*What you need to do*: Without omitting anything, copy the data exactly.

*The records*:
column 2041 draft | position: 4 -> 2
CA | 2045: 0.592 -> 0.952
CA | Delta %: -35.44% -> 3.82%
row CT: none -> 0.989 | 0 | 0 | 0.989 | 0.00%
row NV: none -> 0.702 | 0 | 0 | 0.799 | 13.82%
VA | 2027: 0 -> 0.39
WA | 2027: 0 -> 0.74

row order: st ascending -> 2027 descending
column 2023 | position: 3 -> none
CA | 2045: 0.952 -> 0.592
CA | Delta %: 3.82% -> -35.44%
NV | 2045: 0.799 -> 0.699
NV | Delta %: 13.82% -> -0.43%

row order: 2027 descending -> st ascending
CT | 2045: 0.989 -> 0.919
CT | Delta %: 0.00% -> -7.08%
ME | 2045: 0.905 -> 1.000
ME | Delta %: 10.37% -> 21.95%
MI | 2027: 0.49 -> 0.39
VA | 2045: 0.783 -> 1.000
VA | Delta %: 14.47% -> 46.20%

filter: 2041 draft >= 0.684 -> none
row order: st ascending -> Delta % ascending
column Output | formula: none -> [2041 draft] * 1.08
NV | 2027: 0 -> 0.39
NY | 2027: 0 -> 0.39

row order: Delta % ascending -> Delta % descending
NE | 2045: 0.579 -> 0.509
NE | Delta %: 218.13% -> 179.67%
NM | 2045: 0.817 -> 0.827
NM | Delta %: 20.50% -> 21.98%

*Solution for this exercise*:
column 2041 draft | position: 4 -> 2
CA | 2045: 0.592 -> 0.952
CA | Delta %: -35.44% -> 3.82%
row CT: none -> 0.989 | 0 | 0 | 0.989 | 0.00%
row NV: none -> 0.702 | 0 | 0 | 0.799 | 13.82%
VA | 2027: 0 -> 0.39
WA | 2027: 0 -> 0.74

row order: st ascending -> 2027 descending
column 2023 | position: 3 -> none
CA | 2045: 0.952 -> 0.592
CA | Delta %: 3.82% -> -35.44%
NV | 2045: 0.799 -> 0.699
NV | Delta %: 13.82% -> -0.43%

row order: 2027 descending -> st ascending
CT | 2045: 0.989 -> 0.919
CT | Delta %: 0.00% -> -7.08%
ME | 2045: 0.905 -> 1.000
ME | Delta %: 10.37% -> 21.95%
MI | 2027: 0.49 -> 0.39
VA | 2045: 0.783 -> 1.000
VA | Delta %: 14.47% -> 46.20%

filter: 2041 draft >= 0.684 -> none
row order: st ascending -> Delta % ascending
column Output | formula: none -> [2041 draft] * 1.08
NV | 2027: 0 -> 0.39
NY | 2027: 0 -> 0.39

row order: Delta % ascending -> Delta % descending
NE | 2045: 0.579 -> 0.509
NE | Delta %: 218.13% -> 179.67%
NM | 2045: 0.817 -> 0.827
NM | Delta %: 20.50% -> 21.98%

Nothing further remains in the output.